Patients can visit a small hospital on the roof of a hospital in Rotterdam orchard full of fruit trees. A neighboring art museum has a forest on the roof planted with birch trees that were bred to survive at a slightly higher elevation. Nearby is a nearly 4,000 foot tall building topped with a park with vegetable gardens, picnickers and grazing sheep. Pilot projects on other roofs in the city are testing the potential of small houses.

The city is a pioneer in finding new uses for an area of ​​urban space that is often ignored. In a new book called Catalog on the roof, Rotterdam architectural firm MVRDV and the organization behind an annual “roof day” festival explore more possible ways to transform roofs in the city and how the entire roof landscape could change.

[Photo: Courtesy MVRDV]

“Using the roof could make a huge contribution to the densification of the city – and it could also stop us from building more on the outskirts of our cities,” said Winy Maas, co-founder of MVRDV, in an interview published in the book is included. In Rotterdam, the team calculated that if 10% of the city’s roofs were used for housing, 15,000 small, comfortable houses could be created. Like backyard homes, tiny rooftop homes can help add new living space to neighborhoods that have already been built. Roofs can also be used to expand the space of existing apartments or to add new coworking spaces to apartment buildings.

Adding green space to roofs can help counteract the urban heat island effect: the fact that cities are hotter than rural areas due to the heat radiated from streets, parking lots and buildings. Rooftop gardens can also support biodiversity, help reduce air pollution and absorb rainwater during storms.

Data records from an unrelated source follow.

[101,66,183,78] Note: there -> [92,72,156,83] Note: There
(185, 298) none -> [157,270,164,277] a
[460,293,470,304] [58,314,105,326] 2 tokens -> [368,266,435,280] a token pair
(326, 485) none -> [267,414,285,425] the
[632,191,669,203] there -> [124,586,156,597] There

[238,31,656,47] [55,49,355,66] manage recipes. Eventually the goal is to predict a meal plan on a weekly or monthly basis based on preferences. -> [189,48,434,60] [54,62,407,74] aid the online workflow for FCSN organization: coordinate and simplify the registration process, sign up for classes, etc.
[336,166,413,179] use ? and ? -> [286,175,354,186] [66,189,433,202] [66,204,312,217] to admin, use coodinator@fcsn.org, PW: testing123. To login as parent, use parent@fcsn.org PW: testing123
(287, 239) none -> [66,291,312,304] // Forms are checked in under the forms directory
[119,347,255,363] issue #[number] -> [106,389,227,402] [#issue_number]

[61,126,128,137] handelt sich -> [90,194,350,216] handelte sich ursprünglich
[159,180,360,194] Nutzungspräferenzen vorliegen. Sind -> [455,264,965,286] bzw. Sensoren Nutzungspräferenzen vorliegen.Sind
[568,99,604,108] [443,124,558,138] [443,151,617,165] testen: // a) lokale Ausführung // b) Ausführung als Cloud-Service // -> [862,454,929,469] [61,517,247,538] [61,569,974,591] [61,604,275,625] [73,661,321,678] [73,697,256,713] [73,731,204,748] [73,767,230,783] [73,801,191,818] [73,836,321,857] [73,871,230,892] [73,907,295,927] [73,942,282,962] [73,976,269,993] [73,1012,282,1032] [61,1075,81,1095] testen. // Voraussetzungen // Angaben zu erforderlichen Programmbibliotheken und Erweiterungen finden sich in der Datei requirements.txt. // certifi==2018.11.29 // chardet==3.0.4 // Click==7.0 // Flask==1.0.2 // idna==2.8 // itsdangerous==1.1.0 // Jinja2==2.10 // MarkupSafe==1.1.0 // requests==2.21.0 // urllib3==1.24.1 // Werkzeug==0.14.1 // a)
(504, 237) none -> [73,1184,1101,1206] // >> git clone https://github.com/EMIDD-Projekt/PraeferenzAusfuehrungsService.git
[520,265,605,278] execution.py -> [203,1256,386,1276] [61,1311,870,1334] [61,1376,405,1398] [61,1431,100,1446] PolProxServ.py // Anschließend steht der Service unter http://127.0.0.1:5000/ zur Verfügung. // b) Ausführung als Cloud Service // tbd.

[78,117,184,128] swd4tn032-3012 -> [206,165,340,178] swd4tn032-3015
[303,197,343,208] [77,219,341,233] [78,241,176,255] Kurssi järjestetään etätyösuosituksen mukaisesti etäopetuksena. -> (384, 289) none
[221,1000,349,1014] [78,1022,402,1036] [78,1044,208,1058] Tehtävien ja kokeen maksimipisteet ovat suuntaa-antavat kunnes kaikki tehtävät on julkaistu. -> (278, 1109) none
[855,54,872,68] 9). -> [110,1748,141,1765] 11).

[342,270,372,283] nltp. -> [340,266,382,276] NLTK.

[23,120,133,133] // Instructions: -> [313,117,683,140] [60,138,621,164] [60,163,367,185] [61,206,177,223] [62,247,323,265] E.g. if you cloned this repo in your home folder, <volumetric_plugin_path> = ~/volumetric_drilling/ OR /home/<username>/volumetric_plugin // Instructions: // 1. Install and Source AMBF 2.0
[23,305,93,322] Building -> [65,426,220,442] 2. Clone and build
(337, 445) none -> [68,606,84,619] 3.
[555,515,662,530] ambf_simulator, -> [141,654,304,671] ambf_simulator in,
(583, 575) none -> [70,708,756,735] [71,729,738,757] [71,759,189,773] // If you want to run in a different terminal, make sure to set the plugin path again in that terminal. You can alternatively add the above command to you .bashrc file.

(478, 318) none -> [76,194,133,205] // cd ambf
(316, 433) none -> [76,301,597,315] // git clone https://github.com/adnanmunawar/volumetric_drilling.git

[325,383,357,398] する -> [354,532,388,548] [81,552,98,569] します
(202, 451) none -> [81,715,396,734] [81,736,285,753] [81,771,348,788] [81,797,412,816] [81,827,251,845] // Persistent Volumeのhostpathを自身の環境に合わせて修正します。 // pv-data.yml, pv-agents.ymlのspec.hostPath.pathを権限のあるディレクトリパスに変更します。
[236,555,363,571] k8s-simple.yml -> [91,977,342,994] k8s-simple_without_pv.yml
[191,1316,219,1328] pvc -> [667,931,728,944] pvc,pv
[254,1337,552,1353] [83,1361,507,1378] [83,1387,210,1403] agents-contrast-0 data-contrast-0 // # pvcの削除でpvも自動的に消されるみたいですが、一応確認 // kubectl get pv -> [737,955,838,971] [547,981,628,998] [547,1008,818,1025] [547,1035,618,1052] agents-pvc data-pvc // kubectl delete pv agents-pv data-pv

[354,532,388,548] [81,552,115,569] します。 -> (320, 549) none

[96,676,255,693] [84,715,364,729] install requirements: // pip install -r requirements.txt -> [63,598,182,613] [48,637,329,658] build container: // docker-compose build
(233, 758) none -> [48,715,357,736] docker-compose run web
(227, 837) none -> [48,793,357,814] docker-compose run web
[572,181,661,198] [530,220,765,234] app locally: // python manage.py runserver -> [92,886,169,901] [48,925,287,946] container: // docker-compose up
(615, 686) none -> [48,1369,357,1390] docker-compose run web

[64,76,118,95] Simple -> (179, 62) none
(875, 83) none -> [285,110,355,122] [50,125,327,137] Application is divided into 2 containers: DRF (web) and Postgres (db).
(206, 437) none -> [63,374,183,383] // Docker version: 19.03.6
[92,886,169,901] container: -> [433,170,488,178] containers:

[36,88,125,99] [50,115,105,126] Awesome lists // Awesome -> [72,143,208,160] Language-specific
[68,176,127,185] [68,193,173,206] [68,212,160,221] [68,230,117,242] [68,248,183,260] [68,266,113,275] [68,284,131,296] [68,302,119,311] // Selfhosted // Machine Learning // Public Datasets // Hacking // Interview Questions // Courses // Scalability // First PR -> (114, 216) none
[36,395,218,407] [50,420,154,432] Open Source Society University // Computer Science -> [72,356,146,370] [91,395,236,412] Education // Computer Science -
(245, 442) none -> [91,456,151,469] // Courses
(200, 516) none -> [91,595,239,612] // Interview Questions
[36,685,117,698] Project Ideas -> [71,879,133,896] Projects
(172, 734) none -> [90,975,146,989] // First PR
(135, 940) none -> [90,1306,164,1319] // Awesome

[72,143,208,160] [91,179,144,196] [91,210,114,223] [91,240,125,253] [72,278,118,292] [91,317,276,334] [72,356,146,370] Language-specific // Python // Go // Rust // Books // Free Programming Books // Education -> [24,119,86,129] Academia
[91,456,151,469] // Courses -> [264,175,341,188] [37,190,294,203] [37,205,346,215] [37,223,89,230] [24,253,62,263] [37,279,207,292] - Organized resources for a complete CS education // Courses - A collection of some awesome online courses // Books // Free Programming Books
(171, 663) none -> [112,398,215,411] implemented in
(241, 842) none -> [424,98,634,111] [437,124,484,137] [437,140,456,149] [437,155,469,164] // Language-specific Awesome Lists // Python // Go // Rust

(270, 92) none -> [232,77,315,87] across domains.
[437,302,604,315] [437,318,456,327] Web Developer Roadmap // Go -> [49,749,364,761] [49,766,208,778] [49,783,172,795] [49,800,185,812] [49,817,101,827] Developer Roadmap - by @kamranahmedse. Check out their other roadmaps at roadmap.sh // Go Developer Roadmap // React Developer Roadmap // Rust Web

The book looks at a range of designs, such as a ‘quiet garden’ that gives residents an oasis from urban noise; an urban farm; and a ‘green monument’ (an abandoned building that may be overtaken by nature, including on the roof).

[Photo: Courtesy MVRDV]

Other concepts range from the simple — like a rooftop space for outdoor yoga or a dog park or communal workshop spaces for DIY projects — to the absurd, like a roller coaster that starts on a rooftop and then wraps around a skyscraper. The designers also propose using rooftops for parking bicycles, as shortcuts for pedestrians or as potential delivery stations for drones.

Roofs can of course also be covered with solar panels. But the book argues for a diversity of applications. (In some cases, several applications can take place on the same roof; for example, green space can help keep solar panels cooler and run more efficiently.) And even if less than half of Rotterdam’s roofs were used for solar energy, the authors calculate, that would be enough to power a million households.

There are challenges, including the fact that most buildings have to be retrofitted to handle the excess weight on the roof. But cities should think about how to encourage new uses, the designers say. “I think we need a new Building Code, or rather a Roof Code,” Maas says in the book. “You should be able to stack the four elements – water, greenery, energy and population – like a sandwich.”